> **TASK TO COMPLETE**: Pull every line that holds the word "customer" from the entries.

* * * * * * * * *

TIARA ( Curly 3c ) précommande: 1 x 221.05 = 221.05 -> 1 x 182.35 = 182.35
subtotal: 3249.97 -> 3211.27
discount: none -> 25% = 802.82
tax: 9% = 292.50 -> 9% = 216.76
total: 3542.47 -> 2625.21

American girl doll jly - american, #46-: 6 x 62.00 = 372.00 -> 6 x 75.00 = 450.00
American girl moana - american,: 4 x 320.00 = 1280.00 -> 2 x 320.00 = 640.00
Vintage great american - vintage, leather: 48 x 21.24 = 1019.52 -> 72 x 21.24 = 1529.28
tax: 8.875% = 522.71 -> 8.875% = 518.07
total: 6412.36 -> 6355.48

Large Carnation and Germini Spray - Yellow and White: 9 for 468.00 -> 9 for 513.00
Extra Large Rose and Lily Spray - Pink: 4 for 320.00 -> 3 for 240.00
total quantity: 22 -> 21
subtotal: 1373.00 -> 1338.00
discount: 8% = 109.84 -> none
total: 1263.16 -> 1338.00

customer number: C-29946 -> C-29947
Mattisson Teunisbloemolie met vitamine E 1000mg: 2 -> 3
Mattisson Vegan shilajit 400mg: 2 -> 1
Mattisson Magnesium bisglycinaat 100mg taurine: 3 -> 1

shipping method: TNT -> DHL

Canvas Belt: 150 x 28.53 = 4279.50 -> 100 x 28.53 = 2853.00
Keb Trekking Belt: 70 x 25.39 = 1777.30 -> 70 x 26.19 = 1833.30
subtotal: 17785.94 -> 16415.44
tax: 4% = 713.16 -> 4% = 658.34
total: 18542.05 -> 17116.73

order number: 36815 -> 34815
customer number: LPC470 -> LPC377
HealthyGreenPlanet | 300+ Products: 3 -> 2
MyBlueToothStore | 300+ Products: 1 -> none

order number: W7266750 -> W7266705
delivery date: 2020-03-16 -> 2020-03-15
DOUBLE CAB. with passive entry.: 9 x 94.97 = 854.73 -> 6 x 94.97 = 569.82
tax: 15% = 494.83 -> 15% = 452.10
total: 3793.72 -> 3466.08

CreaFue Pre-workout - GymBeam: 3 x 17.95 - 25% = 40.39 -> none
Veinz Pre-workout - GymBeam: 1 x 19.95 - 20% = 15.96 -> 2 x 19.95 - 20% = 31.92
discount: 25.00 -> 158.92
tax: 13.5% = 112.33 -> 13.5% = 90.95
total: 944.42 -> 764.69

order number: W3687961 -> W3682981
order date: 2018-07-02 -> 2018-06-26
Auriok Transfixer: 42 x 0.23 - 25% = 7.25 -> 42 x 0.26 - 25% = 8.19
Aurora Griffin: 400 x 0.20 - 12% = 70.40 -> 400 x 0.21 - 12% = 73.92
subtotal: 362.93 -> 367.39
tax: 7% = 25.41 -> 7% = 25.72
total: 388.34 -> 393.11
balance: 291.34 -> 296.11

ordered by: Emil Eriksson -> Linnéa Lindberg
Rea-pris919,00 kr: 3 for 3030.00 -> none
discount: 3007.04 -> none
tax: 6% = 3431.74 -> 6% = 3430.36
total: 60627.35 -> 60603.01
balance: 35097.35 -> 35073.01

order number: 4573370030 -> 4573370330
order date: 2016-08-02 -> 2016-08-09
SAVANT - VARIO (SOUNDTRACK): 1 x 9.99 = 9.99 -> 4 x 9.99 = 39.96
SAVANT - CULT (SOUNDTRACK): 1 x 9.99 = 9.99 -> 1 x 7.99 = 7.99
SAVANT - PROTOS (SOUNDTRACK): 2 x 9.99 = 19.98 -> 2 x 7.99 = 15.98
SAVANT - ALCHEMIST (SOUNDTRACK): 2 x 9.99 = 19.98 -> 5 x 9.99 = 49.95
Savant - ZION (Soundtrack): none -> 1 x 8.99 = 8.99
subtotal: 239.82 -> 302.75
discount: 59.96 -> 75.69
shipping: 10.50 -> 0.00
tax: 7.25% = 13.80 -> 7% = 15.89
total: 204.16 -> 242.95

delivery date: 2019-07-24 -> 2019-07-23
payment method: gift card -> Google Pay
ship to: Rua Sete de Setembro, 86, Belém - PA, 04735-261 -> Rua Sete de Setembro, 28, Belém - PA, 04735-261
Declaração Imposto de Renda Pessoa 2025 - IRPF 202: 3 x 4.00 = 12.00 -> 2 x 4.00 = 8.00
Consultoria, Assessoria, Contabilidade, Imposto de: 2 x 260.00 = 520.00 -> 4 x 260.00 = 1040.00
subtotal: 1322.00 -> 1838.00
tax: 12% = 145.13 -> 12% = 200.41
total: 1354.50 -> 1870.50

* * * * * * * * *

> **SOLVED PROBLEM**:
customer number: C-29946 -> C-29947
customer number: LPC470 -> LPC377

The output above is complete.